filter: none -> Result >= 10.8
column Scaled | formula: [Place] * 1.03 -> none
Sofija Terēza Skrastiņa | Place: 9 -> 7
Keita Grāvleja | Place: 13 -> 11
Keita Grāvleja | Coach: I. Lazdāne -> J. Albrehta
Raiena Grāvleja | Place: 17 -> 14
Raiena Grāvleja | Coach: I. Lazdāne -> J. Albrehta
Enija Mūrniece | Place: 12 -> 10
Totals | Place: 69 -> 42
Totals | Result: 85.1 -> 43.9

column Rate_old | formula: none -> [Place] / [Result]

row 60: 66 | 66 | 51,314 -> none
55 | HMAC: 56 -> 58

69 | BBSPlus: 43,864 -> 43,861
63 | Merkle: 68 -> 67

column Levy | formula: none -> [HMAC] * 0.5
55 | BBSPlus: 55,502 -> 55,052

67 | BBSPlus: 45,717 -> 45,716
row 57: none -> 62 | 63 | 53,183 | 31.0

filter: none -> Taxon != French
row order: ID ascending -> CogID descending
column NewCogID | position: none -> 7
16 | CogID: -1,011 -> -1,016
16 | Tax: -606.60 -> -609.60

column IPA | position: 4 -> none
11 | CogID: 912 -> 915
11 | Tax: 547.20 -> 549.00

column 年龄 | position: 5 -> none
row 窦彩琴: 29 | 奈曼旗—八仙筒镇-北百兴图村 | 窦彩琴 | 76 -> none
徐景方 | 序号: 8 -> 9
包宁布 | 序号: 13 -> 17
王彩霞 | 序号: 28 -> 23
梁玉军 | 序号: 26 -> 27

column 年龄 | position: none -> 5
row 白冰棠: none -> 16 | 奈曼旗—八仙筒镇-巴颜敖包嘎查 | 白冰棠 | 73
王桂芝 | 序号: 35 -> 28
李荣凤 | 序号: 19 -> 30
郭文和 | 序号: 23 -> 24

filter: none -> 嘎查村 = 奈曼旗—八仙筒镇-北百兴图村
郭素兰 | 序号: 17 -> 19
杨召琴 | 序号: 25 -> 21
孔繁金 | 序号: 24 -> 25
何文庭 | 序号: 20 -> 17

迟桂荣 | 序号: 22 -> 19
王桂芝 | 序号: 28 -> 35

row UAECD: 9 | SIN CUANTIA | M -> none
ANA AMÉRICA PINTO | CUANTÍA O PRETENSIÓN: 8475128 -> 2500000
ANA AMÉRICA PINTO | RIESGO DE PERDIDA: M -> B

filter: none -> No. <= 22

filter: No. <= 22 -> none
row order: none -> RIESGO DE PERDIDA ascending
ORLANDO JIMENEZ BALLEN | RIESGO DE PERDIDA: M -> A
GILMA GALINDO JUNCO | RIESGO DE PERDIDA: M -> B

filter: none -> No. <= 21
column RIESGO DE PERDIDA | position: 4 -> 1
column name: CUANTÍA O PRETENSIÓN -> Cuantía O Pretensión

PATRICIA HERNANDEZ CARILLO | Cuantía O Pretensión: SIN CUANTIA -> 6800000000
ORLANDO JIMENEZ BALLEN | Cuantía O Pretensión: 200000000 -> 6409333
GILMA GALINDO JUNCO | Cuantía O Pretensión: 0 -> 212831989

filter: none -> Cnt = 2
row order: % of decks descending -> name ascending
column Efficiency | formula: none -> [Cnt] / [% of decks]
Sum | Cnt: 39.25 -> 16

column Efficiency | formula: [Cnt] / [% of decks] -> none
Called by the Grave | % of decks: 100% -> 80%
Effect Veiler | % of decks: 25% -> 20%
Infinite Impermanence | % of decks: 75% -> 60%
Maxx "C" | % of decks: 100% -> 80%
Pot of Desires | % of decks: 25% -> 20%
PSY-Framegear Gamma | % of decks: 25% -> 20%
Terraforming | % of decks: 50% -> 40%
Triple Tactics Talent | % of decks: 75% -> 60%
■ ■ ■ ■
■ TO DO:
After reading the listing above, print each line back exactly.

■ ANSWER SECTION:
filter: none -> Result >= 10.8
column Scaled | formula: [Place] * 1.03 -> none
Sofija Terēza Skrastiņa | Place: 9 -> 7
Keita Grāvleja | Place: 13 -> 11
Keita Grāvleja | Coach: I. Lazdāne -> J. Albrehta
Raiena Grāvleja | Place: 17 -> 14
Raiena Grāvleja | Coach: I. Lazdāne -> J. Albrehta
Enija Mūrniece | Place: 12 -> 10
Totals | Place: 69 -> 42
Totals | Result: 85.1 -> 43.9

column Rate_old | formula: none -> [Place] / [Result]

row 60: 66 | 66 | 51,314 -> none
55 | HMAC: 56 -> 58

69 | BBSPlus: 43,864 -> 43,861
63 | Merkle: 68 -> 67

column Levy | formula: none -> [HMAC] * 0.5
55 | BBSPlus: 55,502 -> 55,052

67 | BBSPlus: 45,717 -> 45,716
row 57: none -> 62 | 63 | 53,183 | 31.0

filter: none -> Taxon != French
row order: ID ascending -> CogID descending
column NewCogID | position: none -> 7
16 | CogID: -1,011 -> -1,016
16 | Tax: -606.60 -> -609.60

column IPA | position: 4 -> none
11 | CogID: 912 -> 915
11 | Tax: 547.20 -> 549.00

column 年龄 | position: 5 -> none
row 窦彩琴: 29 | 奈曼旗—八仙筒镇-北百兴图村 | 窦彩琴 | 76 -> none
徐景方 | 序号: 8 -> 9
包宁布 | 序号: 13 -> 17
王彩霞 | 序号: 28 -> 23
梁玉军 | 序号: 26 -> 27

column 年龄 | position: none -> 5
row 白冰棠: none -> 16 | 奈曼旗—八仙筒镇-巴颜敖包嘎查 | 白冰棠 | 73
王桂芝 | 序号: 35 -> 28
李荣凤 | 序号: 19 -> 30
郭文和 | 序号: 23 -> 24

filter: none -> 嘎查村 = 奈曼旗—八仙筒镇-北百兴图村
郭素兰 | 序号: 17 -> 19
杨召琴 | 序号: 25 -> 21
孔繁金 | 序号: 24 -> 25
何文庭 | 序号: 20 -> 17

迟桂荣 | 序号: 22 -> 19
王桂芝 | 序号: 28 -> 35

row UAECD: 9 | SIN CUANTIA | M -> none
ANA AMÉRICA PINTO | CUANTÍA O PRETENSIÓN: 8475128 -> 2500000
ANA AMÉRICA PINTO | RIESGO DE PERDIDA: M -> B

filter: none -> No. <= 22

filter: No. <= 22 -> none
row order: none -> RIESGO DE PERDIDA ascending
ORLANDO JIMENEZ BALLEN | RIESGO DE PERDIDA: M -> A
GILMA GALINDO JUNCO | RIESGO DE PERDIDA: M -> B

filter: none -> No. <= 21
column RIESGO DE PERDIDA | position: 4 -> 1
column name: CUANTÍA O PRETENSIÓN -> Cuantía O Pretensión

PATRICIA HERNANDEZ CARILLO | Cuantía O Pretensión: SIN CUANTIA -> 6800000000
ORLANDO JIMENEZ BALLEN | Cuantía O Pretensión: 200000000 -> 6409333
GILMA GALINDO JUNCO | Cuantía O Pretensión: 0 -> 212831989

filter: none -> Cnt = 2
row order: % of decks descending -> name ascending
column Efficiency | formula: none -> [Cnt] / [% of decks]
Sum | Cnt: 39.25 -> 16

column Efficiency | formula: [Cnt] / [% of decks] -> none
Called by the Grave | % of decks: 100% -> 80%
Effect Veiler | % of decks: 25% -> 20%
Infinite Impermanence | % of decks: 75% -> 60%
Maxx "C" | % of decks: 100% -> 80%
Pot of Desires | % of decks: 25% -> 20%
PSY-Framegear Gamma | % of decks: 25% -> 20%
Terraforming | % of decks: 50% -> 40%
Triple Tactics Talent | % of decks: 75% -> 60%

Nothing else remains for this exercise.